# [Data for this exercise]
--- START ---
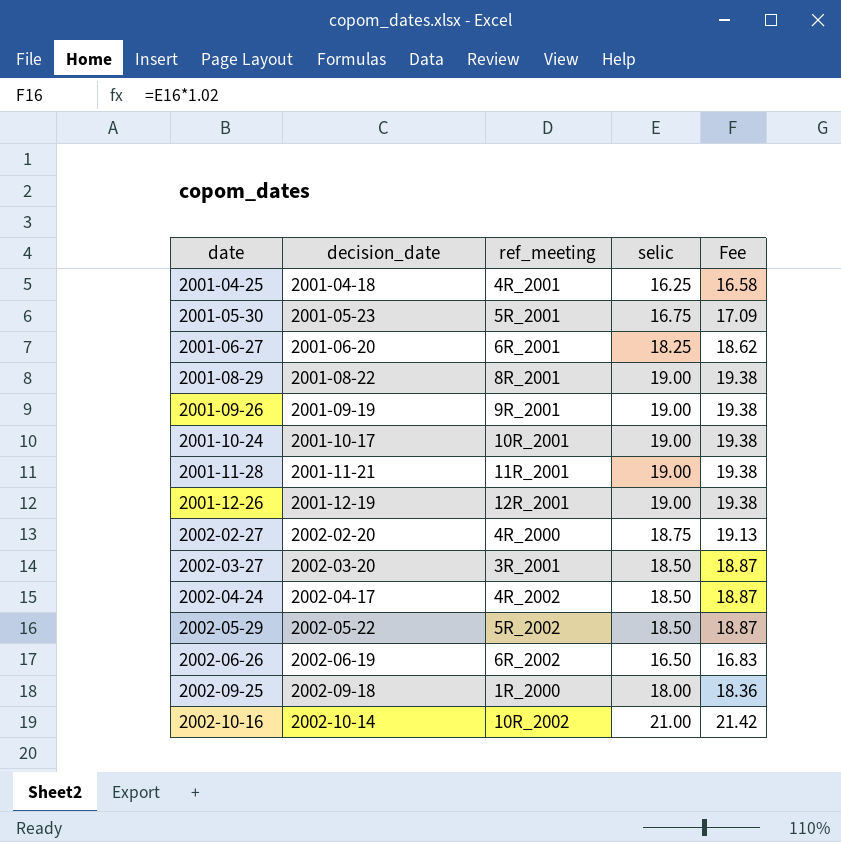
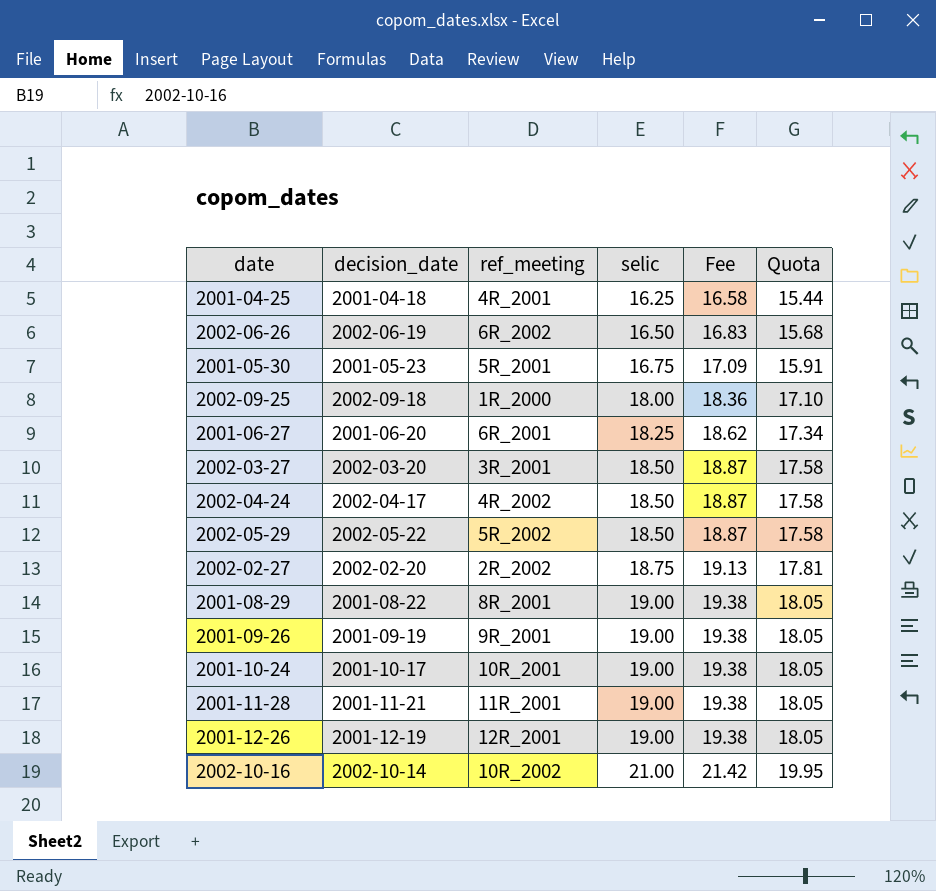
row order: date ascending -> selic ascending
column Quota | formula: none -> [selic] * 0.95
2002-02-27 | ref_meeting: 4R_2000 -> 2R_2002

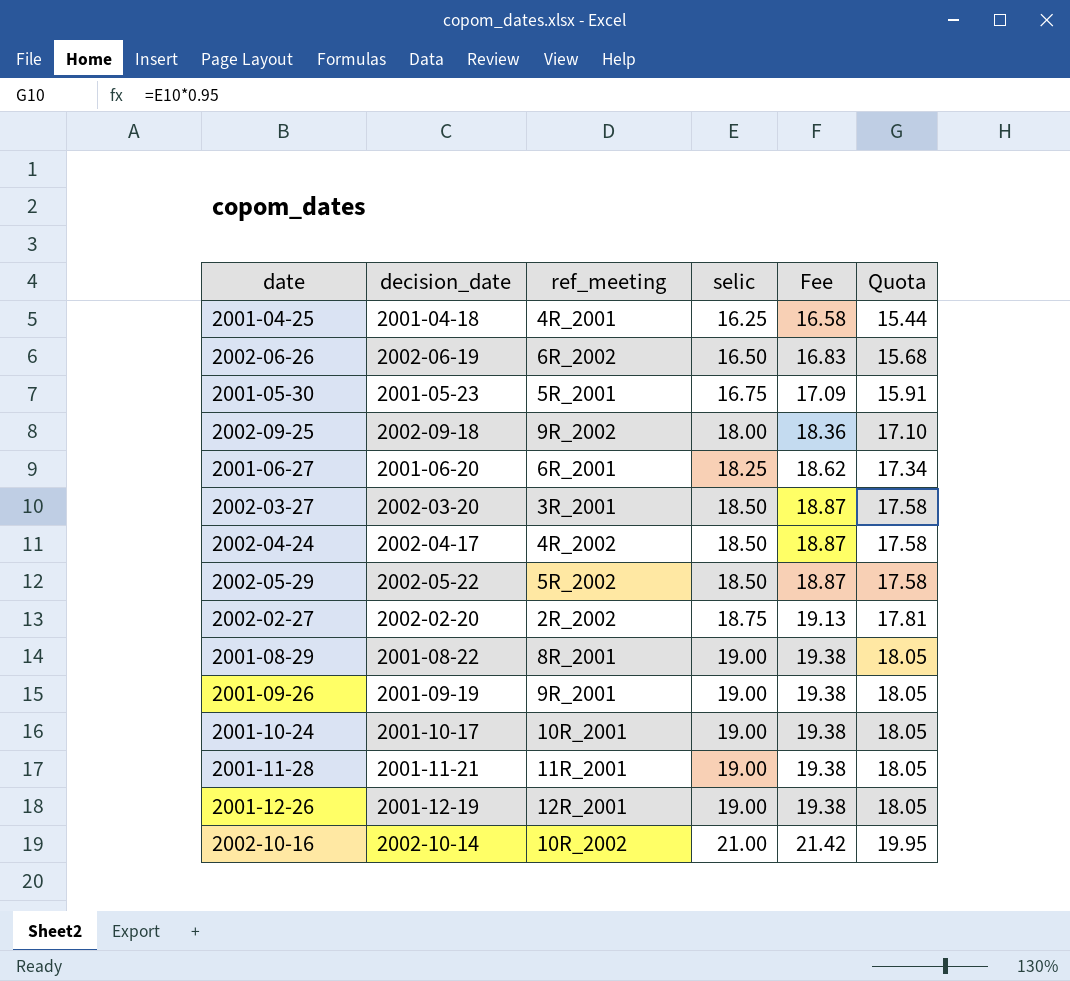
2002-09-25 | ref_meeting: 1R_2000 -> 9R_2002

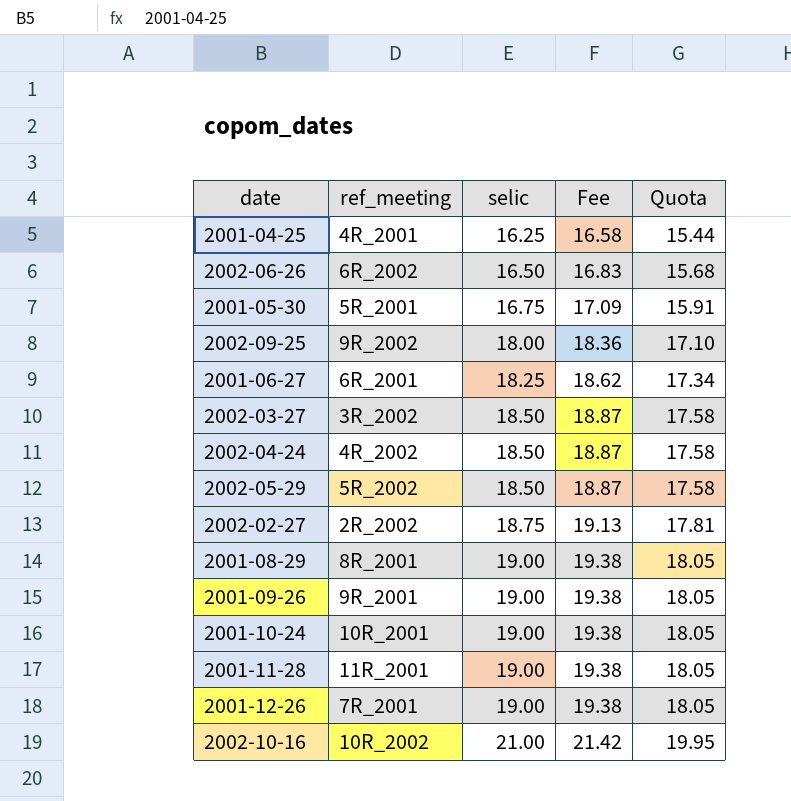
column decision_date | position: 2 -> none
2002-03-27 | ref_meeting: 3R_2001 -> 3R_2002
2001-12-26 | ref_meeting: 12R_2001 -> 7R_2001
--- END ---
# [Exercise details]
What you write should match, character for character, the lines from the one with "2002-03-27 | ref_meeting: 3R_2001 -> 3R_2002" to the end of the data, both included.

# [Solution]
2002-03-27 | ref_meeting: 3R_2001 -> 3R_2002
2001-12-26 | ref_meeting: 12R_2001 -> 7R_2001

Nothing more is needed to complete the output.